**DATA LISTING**
▼
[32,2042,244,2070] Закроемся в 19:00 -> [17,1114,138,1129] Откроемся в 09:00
▲
▼
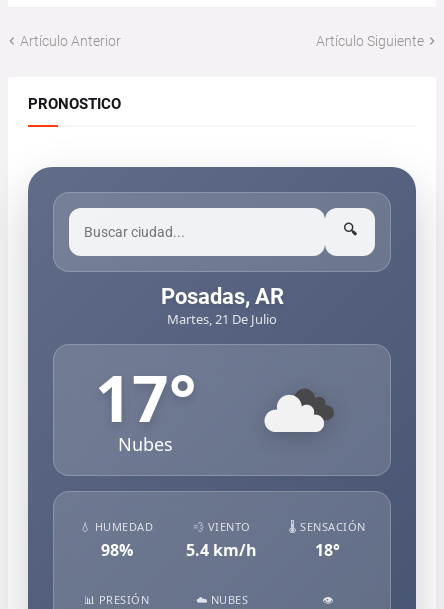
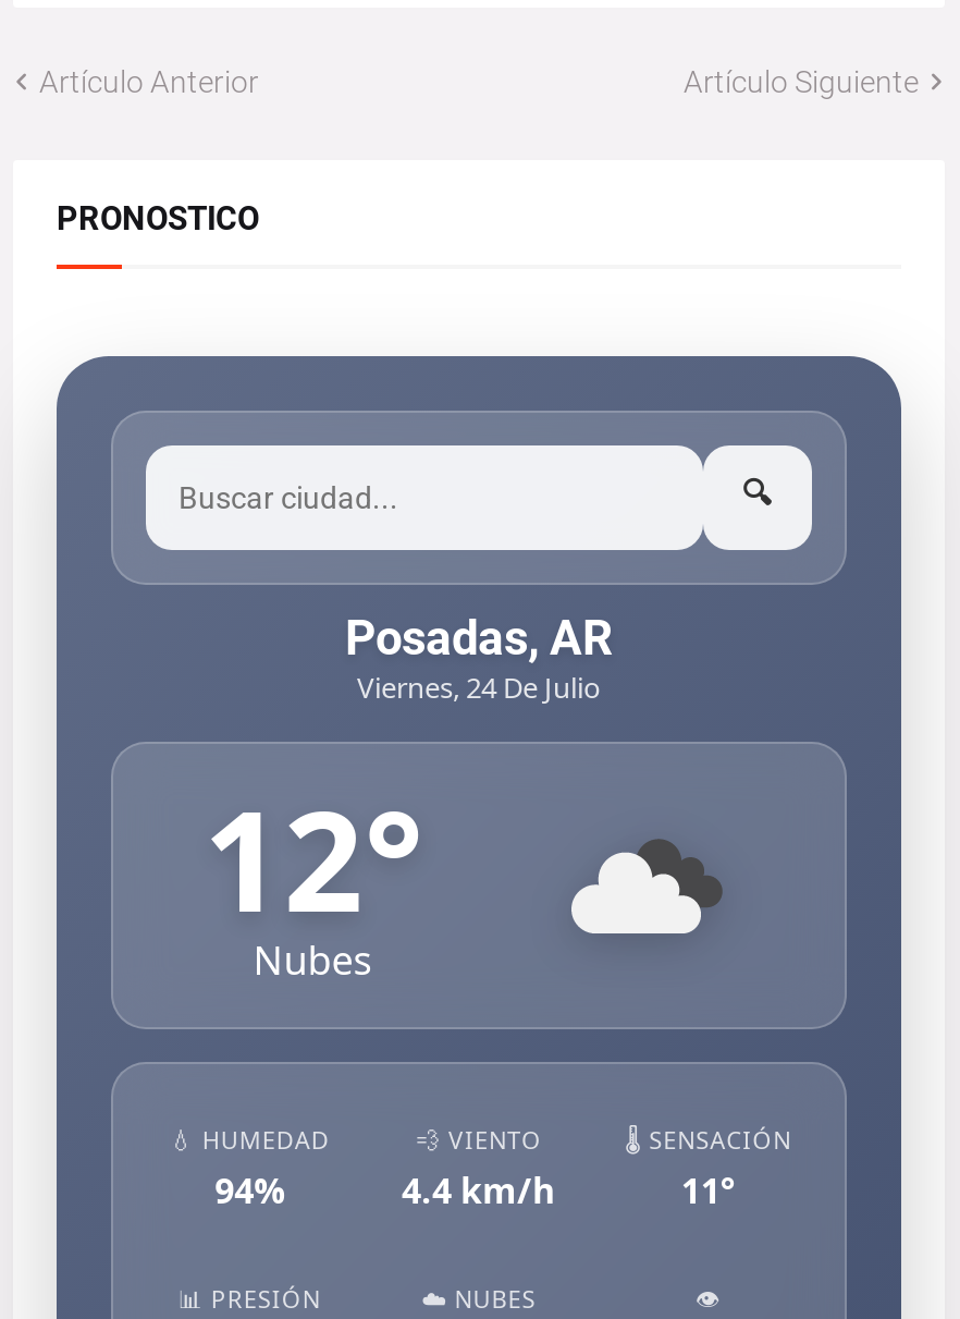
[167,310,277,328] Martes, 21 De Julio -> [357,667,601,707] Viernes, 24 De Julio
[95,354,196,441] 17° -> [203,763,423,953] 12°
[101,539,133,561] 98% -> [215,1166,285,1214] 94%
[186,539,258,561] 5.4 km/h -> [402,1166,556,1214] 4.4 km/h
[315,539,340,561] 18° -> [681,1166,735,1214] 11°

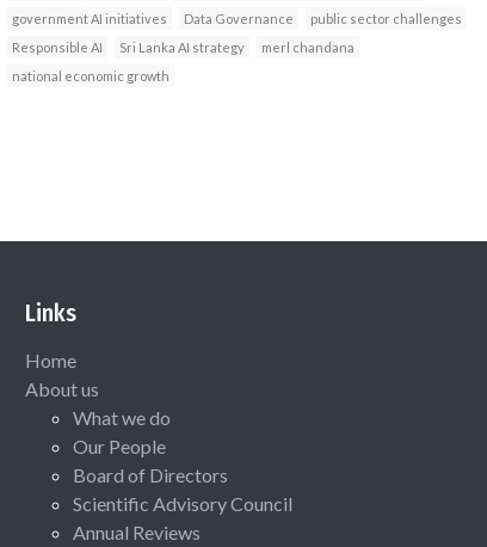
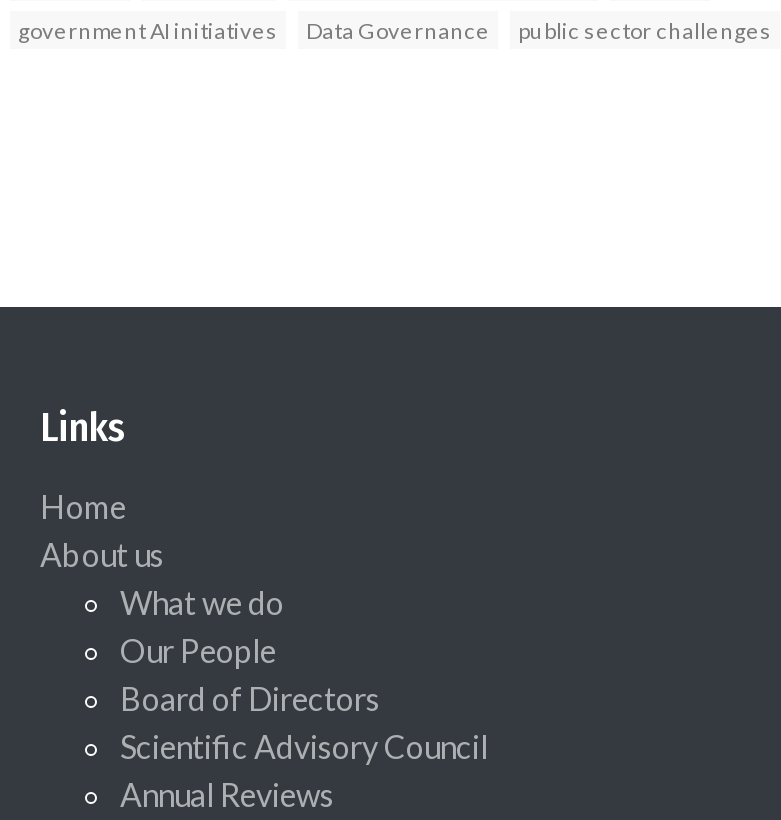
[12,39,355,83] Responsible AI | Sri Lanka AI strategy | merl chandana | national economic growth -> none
▲
**TASK ITEM**
For this exercise, return exactly the lines above from the line with "[315,539,340,561] 18° ->" through the line with "[12,39,355,83] Responsible AI", both included. Do not copy the pictures.

**EXERCISE SOLUTION**
[315,539,340,561] 18° -> [681,1166,735,1214] 11°

[12,39,355,83] Responsible AI | Sri Lanka AI strategy | merl chandana | national economic growth -> none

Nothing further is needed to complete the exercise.